Optimalisatie en testmogelijkheden
Data-analyse maakt het mogelijk om verschillende strategieën en ideeën te testen en te optimaliseren voordat deze volledig worden uitgerold. Experimenten, zoals A/B-testen, kunnen worden uitgevoerd om te evalueren welke optie de beste resultaten oplevert.
Voorbeeld:
Een e-commercebedrijf kan twee versies van een productpagina testen (bijv. verschillende lay-outs of call-to-action buttons) en vervolgens analyseren welke versie het hoogste conversiepercentage heeft. Op basis van deze resultaten kunnen zij een weloverwogen beslissing nemen over welke versie wordt geïmplementeerd.
Snellere detectie van afwijkingen en kansen
Data-analyse maakt het mogelijk om in realtime afwijkingen te detecteren die kunnen wijzen op problemen of nieuwe kansen. Hierdoor kan er snel worden gereageerd op veranderingen in de markt of operationele processen.
Voorbeeld:
Een productiebedrijf kan sensorgegevens analyseren om afwijkingen in het productieproces te detecteren. Als de gegevens wijzen op een potentiële storing in een machine, kan er proactief onderhoud worden uitgevoerd om downtime te voorkomen.
Strategische planning op lange termijn
Data-analyse kan ook helpen bij het ontwikkelen van langetermijnstrategieën door historische data te combineren met marktvoorspellingen, economische gegevens en brancheontwikkelingen. Dit zorgt ervoor dat strategische beslissingen beter afgestemd zijn op toekomstige marktomstandigheden.
Voorbeeld:
Een energiebedrijf kan voorspellingen maken over energieverbruik op basis van weersvoorspellingen, economische groei en technologische ontwikkelingen.
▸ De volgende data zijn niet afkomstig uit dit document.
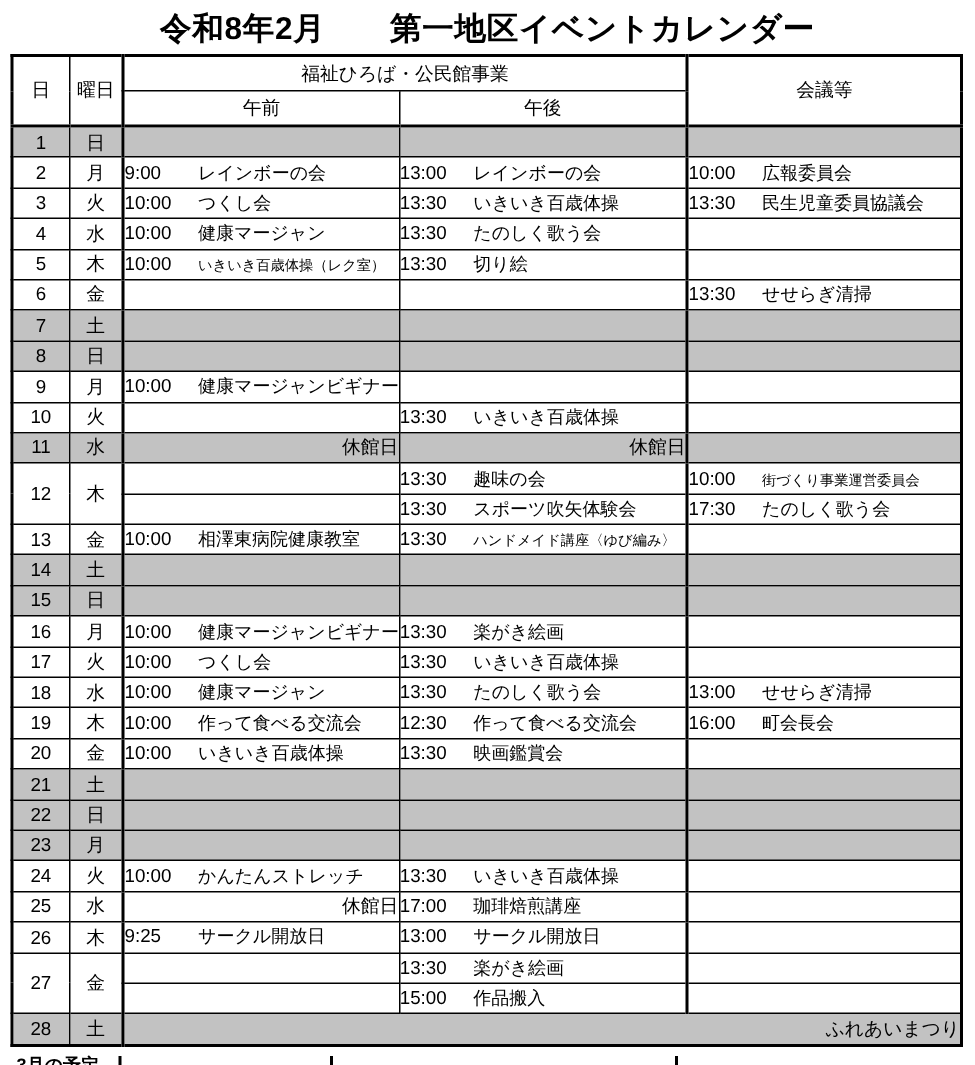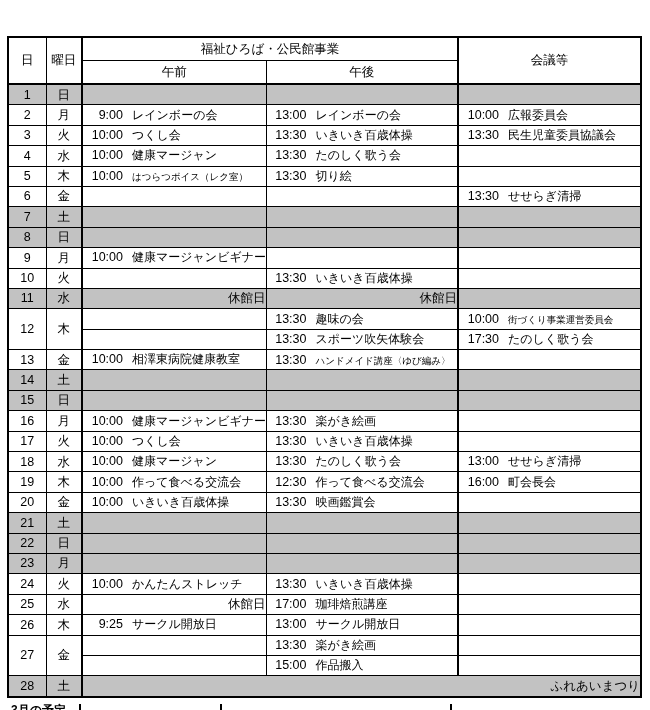--- a/index.html
+++ b/index.html
@@ -34,6 +34,7 @@
 
 <div class="page">
 
+  <div class="page-title">令和8年2月　　第一地区イベントカレンダー</div>
 
   <table class="cal">
     <colgroup>

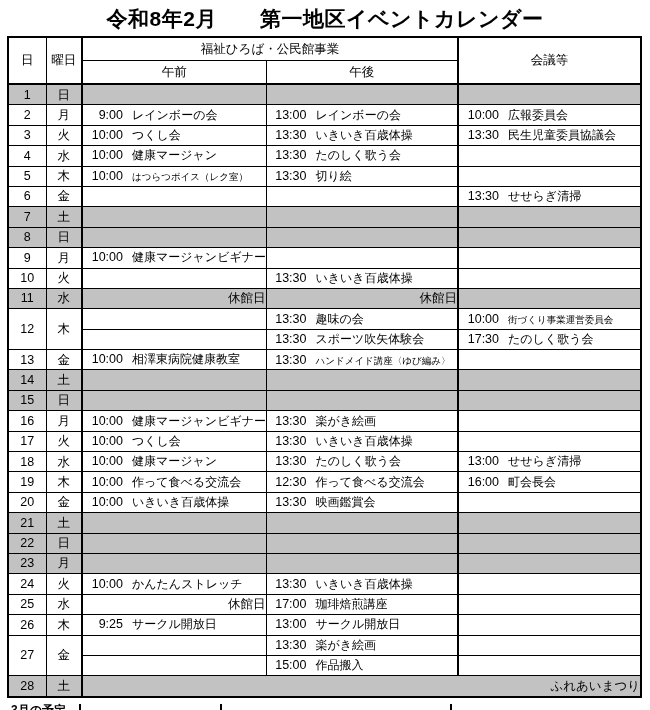--- a/index.html
+++ b/index.html
@@ -22,7 +22,7 @@
   .cal tr.dash td{border-bottom:1px dashed #000;}
   .cal tr.dash td.sb{border-bottom:1px solid #000;}
   .cal td.ctr{text-align:right;}
-  .t{display:inline-block;width:40px;text-align:right;margin-right:9px;}
+  .t{display:inline-block;width:40px;margin-right:9px;}
   .l{font-size:12px;}
   .sm{font-size:9.5px;}
   .next-label{position:absolute;left:11px;top:702px;font-size:12px;font-weight:bold;}

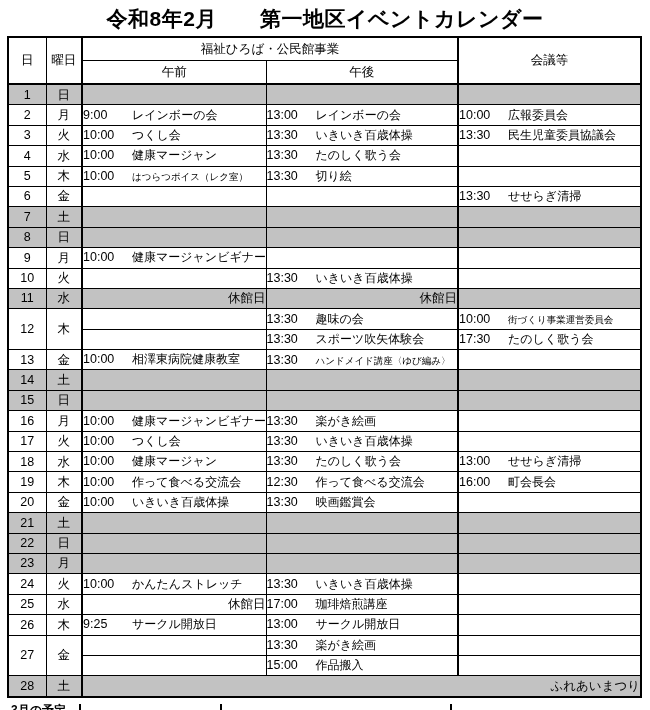--- a/index.html
+++ b/index.html
@@ -92,7 +92,7 @@
     <tr>
       <td class="day">5</td>
       <td class="wd">木</td>
-      <td class="am"><span class="t">10:00</span><span class="l sm">はつらつボイス（レク室）</span></td>
+      <td class="am"><span class="t">10:00</span><span class="l sm">いきいき百歳体操（レク室）</span></td>
       <td class="pm"><span class="t">13:30</span><span class="l">切り絵</span></td>
       <td class="mtg"></td>
     </tr>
Op basis hiervan kunnen zij investeringen in infrastructuur en energiebronnen beter plannen.
Rendement op investeringen meten en optimaliseren
Organisaties kunnen data gedreven beslissingen nemen om investeringen te optimaliseren en het rendement (ROI) te verhogen door de effectiviteit van campagnes, productinnovaties en operationele veranderingen te meten en bij te sturen.
Voorbeeld:
Een marketingafdeling kan data-analyse gebruiken om de prestaties van verschillende kanalen en campagnes te meten. Door te zien welke campagnes het meeste rendement opleveren, kunnen zij het marketingbudget beter verdelen en suboptimale campagnes tijdig aanpassen of beëindigen.
Reductie van risico’s
Data-analyse maakt het mogelijk om risicofactoren op een objectieve manier te evalueren, zoals kredietrisico’s bij leningen, frauderisico’s in de financiële sector, of operationele risico’s in de supply chain. Hierdoor kunnen organisaties proactieve maatregelen nemen om risico’s te beperken.
Voorbeeld:
Een bank kan kredietrisico’s inschatten op basis van kredietscores, betalingsgeschiedenis en economische indicatoren. Dit stelt hen in staat om leningen te verstrekken met een lager risico en beter te anticiperen op economische schommelingen.
Ondersteunen van continue verbetering en leren
Organisaties kunnen continu leren van de resultaten van hun beslissingen door deze te evalueren met behulp van data. Dit zorgt ervoor dat de besluitvormingsprocessen continu worden geoptimaliseerd.
Voorbeeld:
Een softwarebedrijf kan voortdurend klantfeedback en gebruiksgegevens analyseren om te begrijpen welke functies goed werken en welke niet. Op basis hiervan kunnen ze nieuwe features ontwikkelen en bestaande features verbeteren.
EasyData data specialisten
Wat we uit dit artikel kunnen leren is dat er een betere besluitvorming op basis van data-analyse mogelijk is. Data-analyse zorgt ervoor dat beslissingen betrouwbaarder, sneller en met minder risico’s worden genomen. Tegelijk blijft de mens centraal staan. Zonder gebruik te maken van de beschikbare menselijke creativiteit en intuïtie halen we niet het volledige potentieel uit de mogelijkheden die data science ons bieden. Data specialisten stellen organisaties in staat om met vertrouwen beslissingen te maken die afgestemd zijn op zowel de huidige situatie als toekomstige scenario’s.
Die data specialisten brengen je een platform waarmee betere beslissingen genomen worden. En die beslissingen leiden vervolgens weer hogere prestaties. Met als resultaat tevreden klanten, een verbeterde concurrentiepositie en een efficiëntere bedrijfsvoering.